Secondly, let’s assume, for a minute, that the Corbynite analysis of the media is correct: that the media is dominated by the press, which is uniformly in hoc to evil moguls, who employ only right-wing propagandists or blinkered reactionaries. Every minor error committed by a radical Labour leader will therefore be jumped on and weaponised, while ideas of substance, like “socialism with an iPad,” suffer derision.
Let’s grant that, or something like it. The next question is, what to do about it? You can’t, in opposition, nationalize newspaper groups or change ownership rules. That leaves you with two options.
The first is to work hard at shaping the media environment to your advantage. That means getting the press onside, or at least neutralizing it, by courting its most powerful and influential members.

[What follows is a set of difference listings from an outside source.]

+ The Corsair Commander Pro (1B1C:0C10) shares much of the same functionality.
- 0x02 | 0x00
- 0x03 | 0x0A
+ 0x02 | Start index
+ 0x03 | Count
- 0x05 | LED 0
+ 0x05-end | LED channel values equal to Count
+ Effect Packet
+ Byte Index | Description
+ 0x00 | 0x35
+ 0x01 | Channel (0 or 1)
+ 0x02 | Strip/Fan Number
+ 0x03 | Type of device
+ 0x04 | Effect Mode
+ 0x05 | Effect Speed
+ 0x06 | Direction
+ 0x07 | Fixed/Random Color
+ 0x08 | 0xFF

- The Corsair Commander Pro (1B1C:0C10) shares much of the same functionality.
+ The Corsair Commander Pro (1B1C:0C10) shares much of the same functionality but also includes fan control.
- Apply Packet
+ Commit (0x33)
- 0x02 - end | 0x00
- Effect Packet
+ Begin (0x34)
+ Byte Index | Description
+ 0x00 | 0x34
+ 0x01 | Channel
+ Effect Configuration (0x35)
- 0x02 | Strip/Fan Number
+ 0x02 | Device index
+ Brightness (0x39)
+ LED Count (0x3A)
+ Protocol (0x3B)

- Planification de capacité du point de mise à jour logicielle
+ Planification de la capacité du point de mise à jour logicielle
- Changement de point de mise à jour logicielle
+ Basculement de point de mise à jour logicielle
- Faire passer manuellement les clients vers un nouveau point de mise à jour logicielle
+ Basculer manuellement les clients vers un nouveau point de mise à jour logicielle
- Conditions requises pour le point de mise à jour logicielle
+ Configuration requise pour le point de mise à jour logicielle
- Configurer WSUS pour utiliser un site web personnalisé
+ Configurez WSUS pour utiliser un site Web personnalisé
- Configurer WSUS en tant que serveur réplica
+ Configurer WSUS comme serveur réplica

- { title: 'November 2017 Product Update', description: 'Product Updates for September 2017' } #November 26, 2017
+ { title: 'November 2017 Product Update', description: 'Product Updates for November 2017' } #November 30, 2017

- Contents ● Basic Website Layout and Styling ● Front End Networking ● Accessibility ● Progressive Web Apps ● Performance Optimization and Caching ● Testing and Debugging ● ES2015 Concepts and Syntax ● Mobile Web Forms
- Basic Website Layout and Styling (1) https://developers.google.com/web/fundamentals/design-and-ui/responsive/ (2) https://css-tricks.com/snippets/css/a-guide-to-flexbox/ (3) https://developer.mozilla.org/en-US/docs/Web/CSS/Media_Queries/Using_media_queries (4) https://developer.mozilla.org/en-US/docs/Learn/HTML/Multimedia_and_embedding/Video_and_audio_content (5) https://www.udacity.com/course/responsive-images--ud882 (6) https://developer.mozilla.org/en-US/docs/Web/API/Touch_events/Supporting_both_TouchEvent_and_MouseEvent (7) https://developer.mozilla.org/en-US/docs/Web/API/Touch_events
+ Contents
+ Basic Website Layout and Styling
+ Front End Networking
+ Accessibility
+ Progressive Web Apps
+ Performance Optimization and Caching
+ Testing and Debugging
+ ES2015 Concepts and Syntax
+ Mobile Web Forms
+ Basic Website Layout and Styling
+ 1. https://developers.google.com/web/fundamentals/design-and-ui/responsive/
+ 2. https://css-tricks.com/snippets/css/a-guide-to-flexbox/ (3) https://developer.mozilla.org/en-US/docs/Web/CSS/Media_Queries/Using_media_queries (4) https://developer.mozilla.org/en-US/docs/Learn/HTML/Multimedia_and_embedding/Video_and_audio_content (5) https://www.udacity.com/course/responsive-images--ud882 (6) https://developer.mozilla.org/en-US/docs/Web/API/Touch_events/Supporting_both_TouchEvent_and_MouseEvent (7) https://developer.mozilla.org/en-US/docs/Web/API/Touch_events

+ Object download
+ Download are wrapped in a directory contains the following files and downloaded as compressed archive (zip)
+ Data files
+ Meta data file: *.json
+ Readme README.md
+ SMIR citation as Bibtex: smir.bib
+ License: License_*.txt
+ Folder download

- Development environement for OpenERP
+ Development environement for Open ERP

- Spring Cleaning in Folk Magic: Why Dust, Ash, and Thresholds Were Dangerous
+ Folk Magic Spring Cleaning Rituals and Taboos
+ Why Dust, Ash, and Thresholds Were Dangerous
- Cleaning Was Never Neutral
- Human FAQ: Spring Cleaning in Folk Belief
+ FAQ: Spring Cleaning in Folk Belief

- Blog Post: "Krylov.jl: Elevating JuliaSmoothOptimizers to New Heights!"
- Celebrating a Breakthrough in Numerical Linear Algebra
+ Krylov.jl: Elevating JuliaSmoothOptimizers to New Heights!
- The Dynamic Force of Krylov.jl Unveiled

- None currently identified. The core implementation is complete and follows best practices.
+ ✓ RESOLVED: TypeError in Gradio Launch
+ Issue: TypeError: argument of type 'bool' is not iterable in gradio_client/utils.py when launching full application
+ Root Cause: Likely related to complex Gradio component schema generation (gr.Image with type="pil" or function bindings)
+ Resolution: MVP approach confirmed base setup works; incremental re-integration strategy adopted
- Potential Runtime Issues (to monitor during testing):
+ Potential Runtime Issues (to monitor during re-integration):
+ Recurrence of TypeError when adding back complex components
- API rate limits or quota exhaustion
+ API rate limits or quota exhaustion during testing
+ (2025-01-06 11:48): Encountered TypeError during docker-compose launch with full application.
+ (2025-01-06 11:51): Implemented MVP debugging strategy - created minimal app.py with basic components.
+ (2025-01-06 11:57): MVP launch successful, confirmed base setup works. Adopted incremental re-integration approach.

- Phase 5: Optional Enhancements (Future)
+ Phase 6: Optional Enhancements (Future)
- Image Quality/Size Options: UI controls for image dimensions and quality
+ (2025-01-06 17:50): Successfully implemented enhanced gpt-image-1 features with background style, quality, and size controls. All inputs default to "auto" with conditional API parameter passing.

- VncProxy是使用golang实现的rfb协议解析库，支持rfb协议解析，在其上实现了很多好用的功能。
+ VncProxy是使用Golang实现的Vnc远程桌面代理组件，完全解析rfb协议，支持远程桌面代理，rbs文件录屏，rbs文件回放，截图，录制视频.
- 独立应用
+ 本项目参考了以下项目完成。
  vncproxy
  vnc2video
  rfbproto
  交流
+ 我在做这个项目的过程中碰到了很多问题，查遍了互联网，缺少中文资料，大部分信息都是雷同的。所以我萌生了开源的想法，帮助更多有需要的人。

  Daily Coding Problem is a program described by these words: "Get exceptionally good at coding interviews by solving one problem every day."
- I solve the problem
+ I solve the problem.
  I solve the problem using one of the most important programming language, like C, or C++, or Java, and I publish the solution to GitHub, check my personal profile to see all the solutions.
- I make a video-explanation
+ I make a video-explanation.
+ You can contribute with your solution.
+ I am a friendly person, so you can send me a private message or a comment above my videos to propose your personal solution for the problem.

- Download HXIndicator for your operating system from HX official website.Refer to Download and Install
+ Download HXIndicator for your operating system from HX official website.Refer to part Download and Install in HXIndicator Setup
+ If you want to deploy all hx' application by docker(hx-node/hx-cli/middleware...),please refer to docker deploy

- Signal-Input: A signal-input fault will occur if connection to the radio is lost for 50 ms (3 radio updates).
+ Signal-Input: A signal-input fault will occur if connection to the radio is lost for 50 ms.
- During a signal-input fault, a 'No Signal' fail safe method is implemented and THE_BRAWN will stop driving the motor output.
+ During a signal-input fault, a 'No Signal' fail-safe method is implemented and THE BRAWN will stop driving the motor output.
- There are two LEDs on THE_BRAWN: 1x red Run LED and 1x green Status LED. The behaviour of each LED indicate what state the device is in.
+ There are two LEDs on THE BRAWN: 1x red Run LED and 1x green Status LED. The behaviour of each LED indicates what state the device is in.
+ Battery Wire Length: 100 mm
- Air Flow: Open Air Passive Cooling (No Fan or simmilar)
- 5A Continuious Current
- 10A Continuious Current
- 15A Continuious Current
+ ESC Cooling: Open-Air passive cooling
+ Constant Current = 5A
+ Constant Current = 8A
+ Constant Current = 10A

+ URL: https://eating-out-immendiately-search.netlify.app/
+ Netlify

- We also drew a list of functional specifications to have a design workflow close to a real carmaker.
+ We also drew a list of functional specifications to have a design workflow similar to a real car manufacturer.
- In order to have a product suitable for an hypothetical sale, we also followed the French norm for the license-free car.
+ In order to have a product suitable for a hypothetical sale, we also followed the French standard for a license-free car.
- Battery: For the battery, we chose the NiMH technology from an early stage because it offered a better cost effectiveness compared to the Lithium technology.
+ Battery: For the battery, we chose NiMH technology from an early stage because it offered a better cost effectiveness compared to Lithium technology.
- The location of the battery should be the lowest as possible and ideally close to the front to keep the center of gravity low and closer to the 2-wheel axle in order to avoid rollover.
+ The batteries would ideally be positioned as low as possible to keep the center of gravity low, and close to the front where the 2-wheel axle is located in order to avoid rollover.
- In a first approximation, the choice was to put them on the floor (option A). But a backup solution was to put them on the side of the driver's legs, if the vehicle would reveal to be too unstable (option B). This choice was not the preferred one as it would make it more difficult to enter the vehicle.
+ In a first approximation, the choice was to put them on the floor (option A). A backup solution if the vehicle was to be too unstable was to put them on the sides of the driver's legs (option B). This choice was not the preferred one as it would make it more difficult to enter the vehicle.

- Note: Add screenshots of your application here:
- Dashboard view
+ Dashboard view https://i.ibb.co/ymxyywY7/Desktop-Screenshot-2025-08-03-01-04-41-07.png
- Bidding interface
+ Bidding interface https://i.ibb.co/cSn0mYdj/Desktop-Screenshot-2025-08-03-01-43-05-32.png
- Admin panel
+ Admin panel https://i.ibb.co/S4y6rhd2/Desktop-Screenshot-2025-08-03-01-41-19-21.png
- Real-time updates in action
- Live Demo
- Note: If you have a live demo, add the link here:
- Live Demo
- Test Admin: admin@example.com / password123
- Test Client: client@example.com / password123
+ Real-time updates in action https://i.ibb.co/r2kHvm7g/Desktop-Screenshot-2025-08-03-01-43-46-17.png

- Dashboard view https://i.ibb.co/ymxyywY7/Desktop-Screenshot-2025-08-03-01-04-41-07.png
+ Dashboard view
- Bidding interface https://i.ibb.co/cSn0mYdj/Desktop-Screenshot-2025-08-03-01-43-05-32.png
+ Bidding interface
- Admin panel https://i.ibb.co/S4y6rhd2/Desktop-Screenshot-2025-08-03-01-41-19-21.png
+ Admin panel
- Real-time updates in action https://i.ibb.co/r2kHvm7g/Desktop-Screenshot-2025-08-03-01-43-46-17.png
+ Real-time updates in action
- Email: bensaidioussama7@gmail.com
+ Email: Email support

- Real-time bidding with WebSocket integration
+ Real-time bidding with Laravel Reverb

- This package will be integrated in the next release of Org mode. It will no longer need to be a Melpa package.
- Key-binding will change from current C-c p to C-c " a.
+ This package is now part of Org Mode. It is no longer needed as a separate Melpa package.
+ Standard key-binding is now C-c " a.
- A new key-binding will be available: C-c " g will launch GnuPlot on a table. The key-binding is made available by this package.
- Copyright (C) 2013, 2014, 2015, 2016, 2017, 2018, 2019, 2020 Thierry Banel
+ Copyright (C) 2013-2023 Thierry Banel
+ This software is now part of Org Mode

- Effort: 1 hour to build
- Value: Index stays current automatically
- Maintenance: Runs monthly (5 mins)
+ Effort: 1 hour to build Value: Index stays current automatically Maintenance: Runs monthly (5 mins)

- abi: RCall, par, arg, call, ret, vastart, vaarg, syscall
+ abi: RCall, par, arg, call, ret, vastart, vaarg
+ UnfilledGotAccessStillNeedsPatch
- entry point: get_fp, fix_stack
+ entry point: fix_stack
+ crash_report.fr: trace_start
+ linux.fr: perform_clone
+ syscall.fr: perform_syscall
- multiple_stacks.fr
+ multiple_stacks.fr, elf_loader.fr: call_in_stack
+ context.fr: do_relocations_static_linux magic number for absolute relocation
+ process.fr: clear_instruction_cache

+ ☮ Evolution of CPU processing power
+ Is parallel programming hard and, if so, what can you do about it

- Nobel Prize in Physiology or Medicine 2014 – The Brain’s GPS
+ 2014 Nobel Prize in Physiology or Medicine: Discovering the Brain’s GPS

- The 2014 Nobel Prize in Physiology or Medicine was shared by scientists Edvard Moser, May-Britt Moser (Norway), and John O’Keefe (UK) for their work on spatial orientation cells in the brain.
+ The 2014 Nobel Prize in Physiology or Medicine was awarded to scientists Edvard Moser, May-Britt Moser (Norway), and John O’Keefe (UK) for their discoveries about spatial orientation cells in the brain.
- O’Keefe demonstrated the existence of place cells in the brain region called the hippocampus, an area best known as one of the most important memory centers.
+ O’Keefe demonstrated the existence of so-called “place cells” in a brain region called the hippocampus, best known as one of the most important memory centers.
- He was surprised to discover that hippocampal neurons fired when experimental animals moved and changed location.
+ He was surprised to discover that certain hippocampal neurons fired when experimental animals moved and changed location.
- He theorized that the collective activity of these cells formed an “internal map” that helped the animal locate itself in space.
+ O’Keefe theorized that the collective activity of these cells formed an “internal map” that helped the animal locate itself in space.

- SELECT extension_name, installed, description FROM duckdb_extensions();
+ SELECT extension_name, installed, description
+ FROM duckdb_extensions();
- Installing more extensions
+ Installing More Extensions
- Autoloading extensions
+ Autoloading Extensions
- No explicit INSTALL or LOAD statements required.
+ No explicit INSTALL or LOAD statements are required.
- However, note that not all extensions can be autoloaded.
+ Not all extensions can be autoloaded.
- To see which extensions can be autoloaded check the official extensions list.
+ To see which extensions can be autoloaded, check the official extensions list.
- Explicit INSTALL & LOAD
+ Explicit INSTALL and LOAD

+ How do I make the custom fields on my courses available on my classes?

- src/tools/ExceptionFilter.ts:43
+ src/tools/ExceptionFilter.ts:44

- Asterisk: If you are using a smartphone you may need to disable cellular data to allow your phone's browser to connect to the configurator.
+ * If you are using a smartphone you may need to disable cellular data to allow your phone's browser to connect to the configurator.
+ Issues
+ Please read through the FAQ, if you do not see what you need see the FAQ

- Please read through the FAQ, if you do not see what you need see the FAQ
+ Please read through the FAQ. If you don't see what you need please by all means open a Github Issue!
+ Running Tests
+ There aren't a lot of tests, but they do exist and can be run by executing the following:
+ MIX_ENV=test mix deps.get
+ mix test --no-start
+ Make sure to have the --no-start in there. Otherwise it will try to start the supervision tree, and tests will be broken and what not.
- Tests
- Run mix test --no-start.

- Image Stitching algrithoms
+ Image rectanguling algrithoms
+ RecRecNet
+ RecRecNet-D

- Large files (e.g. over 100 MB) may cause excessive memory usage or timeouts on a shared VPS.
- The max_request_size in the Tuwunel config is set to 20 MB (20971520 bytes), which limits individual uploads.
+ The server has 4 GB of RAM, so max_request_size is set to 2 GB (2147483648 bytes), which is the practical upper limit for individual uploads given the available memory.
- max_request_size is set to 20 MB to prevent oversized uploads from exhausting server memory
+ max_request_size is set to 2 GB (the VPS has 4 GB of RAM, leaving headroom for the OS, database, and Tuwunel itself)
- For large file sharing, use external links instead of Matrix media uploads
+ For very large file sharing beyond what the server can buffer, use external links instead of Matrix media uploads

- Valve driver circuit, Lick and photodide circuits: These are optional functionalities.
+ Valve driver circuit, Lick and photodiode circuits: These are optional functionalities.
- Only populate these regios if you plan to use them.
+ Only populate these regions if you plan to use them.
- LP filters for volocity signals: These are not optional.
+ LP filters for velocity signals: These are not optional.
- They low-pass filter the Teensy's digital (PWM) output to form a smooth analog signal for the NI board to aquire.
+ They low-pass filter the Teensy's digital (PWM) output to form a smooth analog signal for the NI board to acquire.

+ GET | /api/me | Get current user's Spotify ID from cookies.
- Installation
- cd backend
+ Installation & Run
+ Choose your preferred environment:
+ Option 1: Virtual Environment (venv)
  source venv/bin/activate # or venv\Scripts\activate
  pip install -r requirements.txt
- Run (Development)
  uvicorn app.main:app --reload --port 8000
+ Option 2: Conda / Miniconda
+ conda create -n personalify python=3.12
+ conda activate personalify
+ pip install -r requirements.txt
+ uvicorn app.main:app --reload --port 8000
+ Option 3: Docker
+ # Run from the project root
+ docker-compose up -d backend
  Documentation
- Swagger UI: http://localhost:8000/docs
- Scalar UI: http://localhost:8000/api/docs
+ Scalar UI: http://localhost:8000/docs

Even more importantly, it means running a highly professional media operation, with a focus on TV as well as press. But of course, this first option is the one chosen by New Labour, and by the Tories, which is why it wouldn’t work.
This leaves only the second option: drone on endlessly and tediously about how everything is the media’s fault, thereby alienating the media even further, and compounding the problem.
It isn’t just Corbynites who think like this. One of the many stupid things Andy Burnham said in his second leadership campaign was that he wouldn’t, as Labour leader, talk to the Sun. Yes, why would you want to reach its millions of readers, many of them current or potential Labour voters? Why on earth would you want to see if you can get the nation’s most popular newspaper to give you some friendly coverage?
Labour’s current leaders want to believe that the press don’t matter anymore (they are fond of remarking that social media is making newspapers irrelevant), and also that the only reason they’re behind in the polls is because of the press. The contradiction grows out of an evasion. Corbynites love to talk about “democratic process” but they don’t grasp the first principle of democracy, which is to respect the intelligence of the masses.
The left has long been prey to the suspicion that that if people aren’t clamouring for socialism, it’s because they are easily deceived. John McDonnell thinks the press has chosen to misunderstand his humour, because he cannot countenance the possibility that he isn’t funny. The left has concluded that the media is irrevocably biased against it, because it doesn’t want to admit that reality is.